Renzo "latitante" nel Bergamasco
Il narratore lascia per ora don Rodrigo al suo destino e torna ad occuparsi di Renzo, sempre fuggitivo nel Bergamasco: il giovane è rimasto nascosto nel nuovo filatoio per cinque o sei mesi sotto il falso nome di Antonio Rivolta, poi (quando si sono aperte le ostilità tra Venezia e la Spagna, cessato il rischio che la Repubblica possa consegnarlo ai Milanesi) il cugino Bortolo lo fa tornare con sé alla fabbrica, sia perché gli è affezionato sia perché Renzo è bravo nel suo lavoro e non può aspirare a diventare factotum, dal momento che è analfabeta. Nei mesi successivi più volte Renzo ha manifestato il proposito di arruolarsi tra le file dell'esercito veneto, specie quando si è parlato di un'invasione del Milanese, anche se Bortolo è sempre stato abile a distoglierlo da questi azzardati progetti (l'uomo, interessato a non privarsi dell'aiuto di Renzo, gli prospetta mille difficoltà in caso di guerra e gli suggerisce di aspettare tempi migliori). In altre occasioni Renzo ha avuto l'idea di tornare al suo paese travestito e con un nome falso, ma anche in questo caso Bortolo l'ha dissuaso con argomenti fin troppo facili da indovinare.

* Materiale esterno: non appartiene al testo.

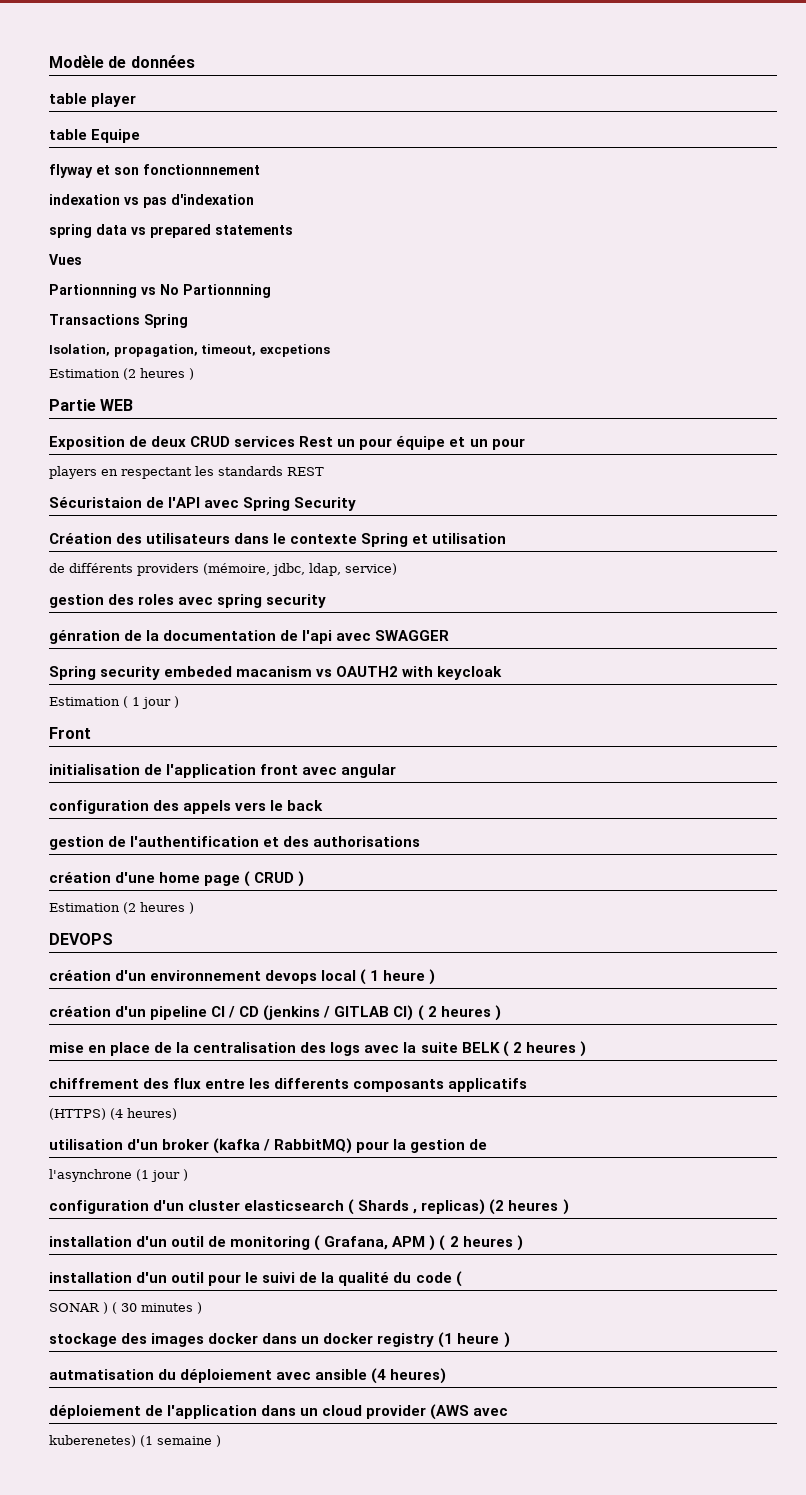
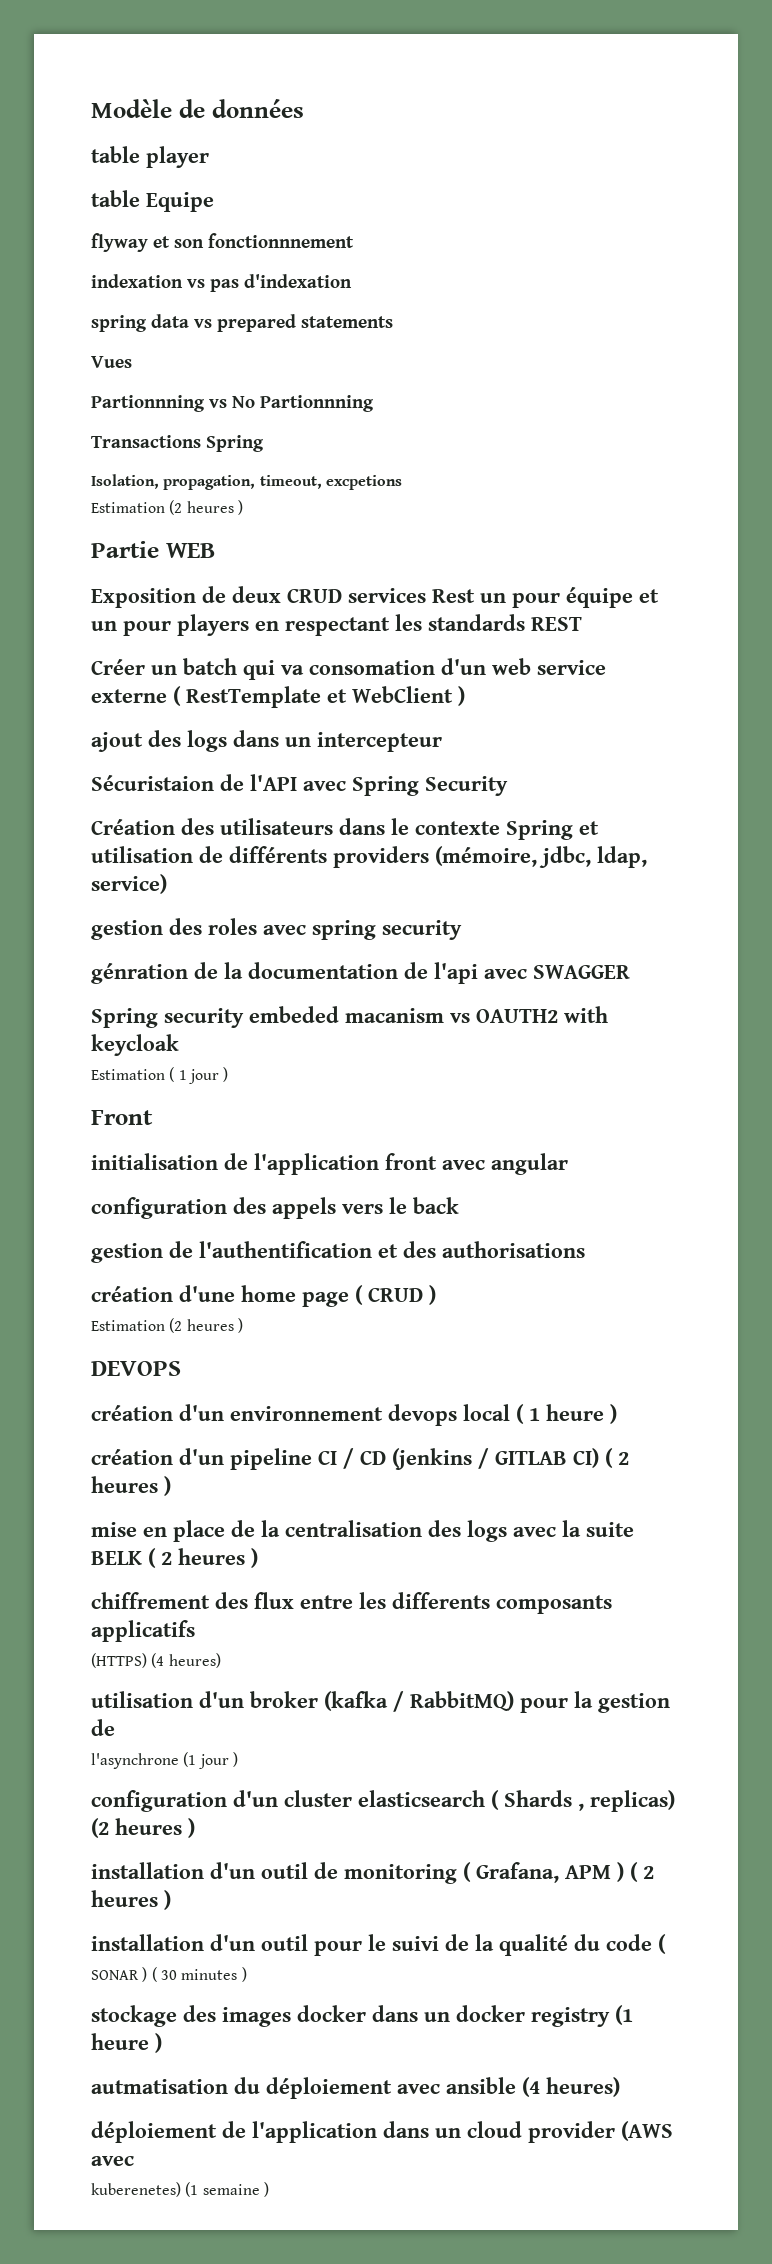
(525, 444) // -> (171, 628) none
(324, 471) none -> [91,658,606,680] [91,686,465,708] [91,730,442,752] // Créer un batch qui va consomation d'un web service externe ( RestTemplate et WebClient ) // ajout des logs dans un intercepteur
(507, 538) // -> (193, 854) none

Renzo si ammala di peste e guarisce
Quando poi scoppia la peste nel Milanese il contagio non tarda a superare il confine e a diffondersi nel Bergamasco, anche se l'autore non intende certo raccontare la storia anche di questa epidemia: è sufficiente il libro scritto all'epoca da Lorenzo Ghirardelli, dove il lettore potrà trovare tutte le informazioni in merito. Anche Renzo si ammala ed è ridotto in fin di vita, poi però guarisce e una volta fuori pericolo sente più forte che mai il desiderio di sapere cosa ne è stato di Lucia, soprattutto di scoprire la verità sulla questione del voto di cui Agnese l'ha informato confusamente per lettera. L'epidemia rappresenta un'occasione propizia per tornare nel Milanese senza rischiare di essere arrestato, poiché - pensa Renzo - la giustizia ha ben altro da pensare che dare la caccia ai ricercati, specie a Milano dove si dice che regni una enorme confusione. Appena è in grado muoversi, Renzo si reca da Bortolo (che non ha contratto il morbo e perciò sta chiuso in casa) e lo informa che ha intenzione di partire per cercare Lucia, questa volta senza ricevere obiezioni da parte del cugino. Bortolo, anzi, lo esorta ad andare e gli raccomanda di essere molto cauto, quindi gli augura di ritornare e spera di poter accogliere anche Lucia, una volta che la terribile pestilenza sarà cessata.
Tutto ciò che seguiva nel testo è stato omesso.